Science and Technology
- SpaceX lowers planned orbits on some of its high-altitude Starlink constellation – The FCC (which apparently has jurisdiction here) was unsure about SpaceX’s debris mitigation plans for the bits of its constellation planned to orbit at about 1,000km. So, SpaceX moved some of those satellites down to about 500km, where the orbital lifespan for a dead satellite is on the order of a decade rather than a century. For the record, the currently-approved constellation is 2,800 satellites at about 1,000km, 1,600 satellites at 500km, and 7,500 satellites at 340km. Launches are supposed to start this year.
- Facebook uses just-in-time compilation of C++ to use it like a super-fast scripting language – That’s certainly one way to handle scripting languages being too slow.
- Netflix, on the other hand, is a Python shop – Presumably because Python is the language of machine learning.
- Flash memory manufacturers to cut production in the face of a glut – Put another way, buy that big SSD you were looking for now.
- The French government had a homemade encrypted messaging service, which was found to be vulnerable to impersonation attacks – If your name doesn’t start with ‘B’ and end with ‘ruce Schneier’, you probably aren’t qualified to roll your own encryption system.
- Continued pushback on the Air Force’s maddening two-operator-only five-year launch contract – As I said last time I linked to a story on this subject, it’s catastrophically stupid to prebuy five years of launches at a time when the space launch industry is in the middle of being upended and turned in a dramatically cheaper direction.
- Testing of 30mm Strykers went well, so Big Army is going to upgun them all
- LockMart having trouble keeping up with F-35 spares demands – That’s not a great sign. The F-35 fleet is tiny compared to the size it will eventually be.
- The 31st Marine Expeditionary Unit lays out some of its plans for moving to USS America – They’ve been playing around with the Lightning Carrier concept on Wasp, too, but their usual fit-out is ten Ospreys, six F-35s, and four CH-53s, plus the LCACs in the well deck. Given that America does not have a well deck, they throw in two more Ospreys. (It’s nice to have extras, too, because the Osprey is the only thing aboard that can bring an F-35 engine with it.)
- B-2 pilots looking forward to the T-X – B-2 pilots spend a significant minority of their flight time in T-38s working on stick and rudder skills, because the B-2 is a) too expensive for very much practice flying and b) notably deficient in rudders.

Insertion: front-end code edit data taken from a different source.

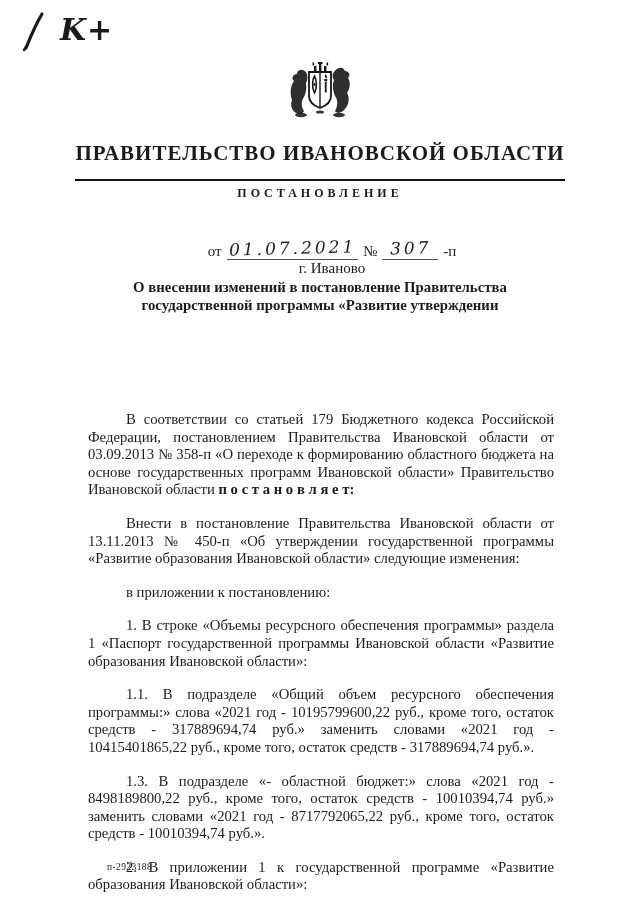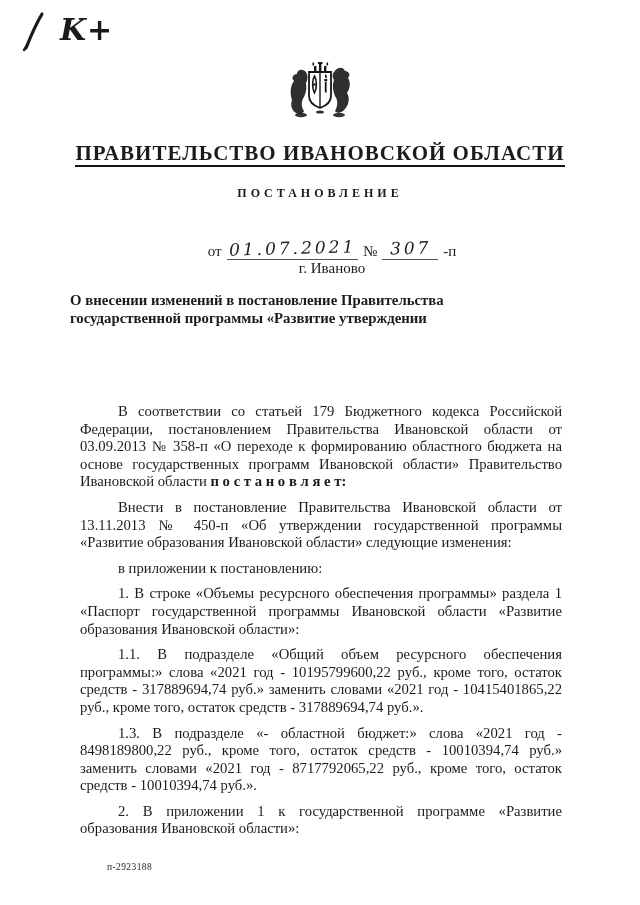"ПРАВИТЕЛЬСТВО ИВАНОВСКОЙ ОБЛАСТИ" .org-name .ul { padding-bottom: 0 -> 14px }
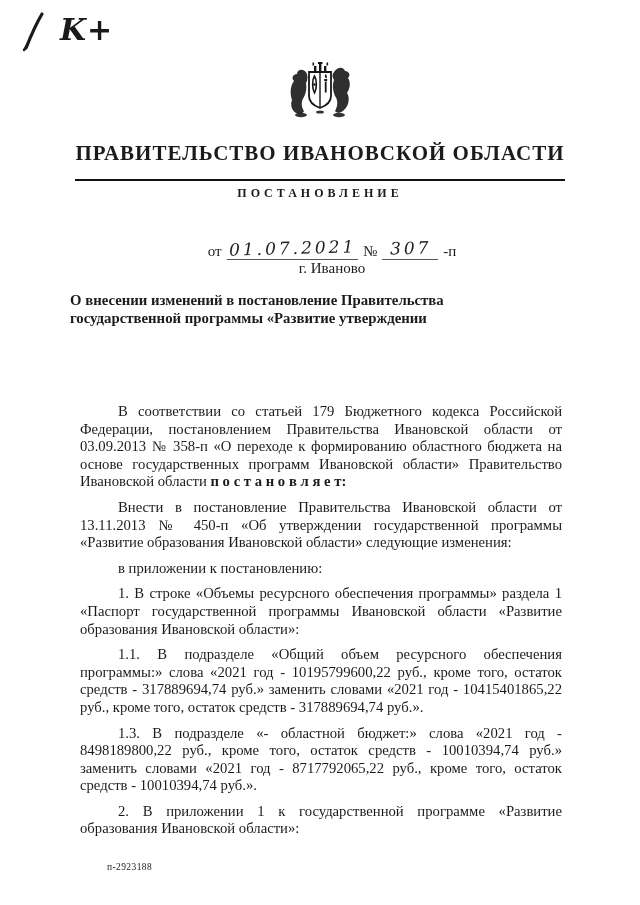"О внесении изменений в постановление" .doc-title { text-align: left -> center; top: 291px -> 278px }
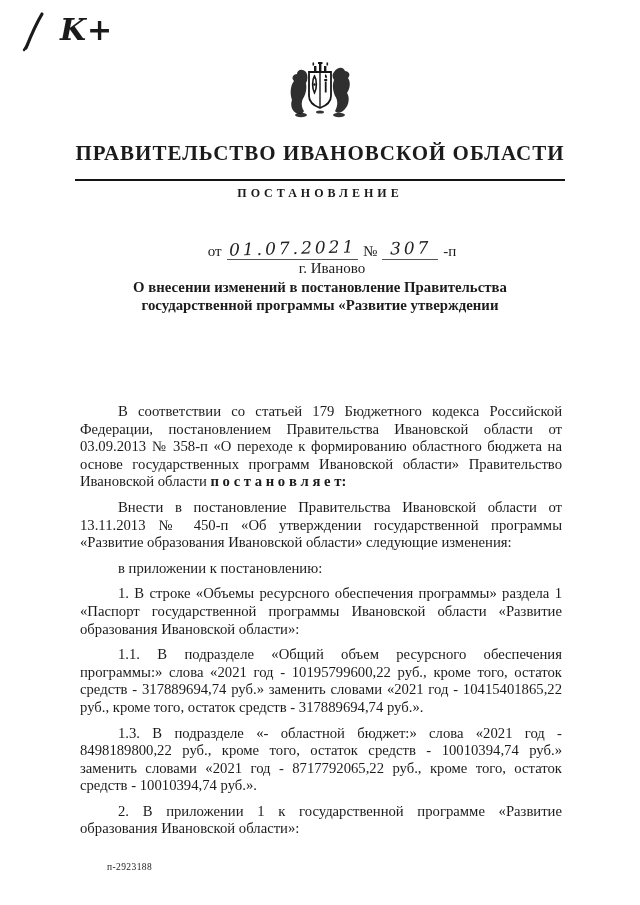"В соответствии со статьей 179" .body-text p { margin: 8px -> 16px }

- Some menus from the Titanic‘s last day – The third-class supper was cabin biscuits, cheese, and gruel. “You know what you are, or more accurately are not, paying for.”
- ThinkProgress (not linked directly) worries that Pittsburgh’s illegal new gun laws will fall disproportionately on young black men
- Chaser: MSNBC contributor remarks that because Venezuela’s citizens were disarmed, they can’t effectively fight back against the military – Hmm.
- Amelie Wen Zhao, young adult author and recent victim of a Twitter outrage mob re: her debut book, has decided to go ahead and release it anyway – Anything that reminds the shrieking hordes of Twitter than they have no real power is worth commenting on, in my book.
- Chicago frequently impounds cars whose owners are not guilty of any crimes, then charges the owners thousands of dollars to get them back – See remark above about disarmed citizens and no power. One highlight: some people took their SUV to a shop to get worked on. A shop employee took it for a test drive, but his license was expired. The police nabbed him and impounded the car. After getting the runaround from the city, the owners finally got an agreement in place to get their car back… and then, just before they could get the (lapsed, because the car was parked in an impound lot) registration expired, the city sold the car.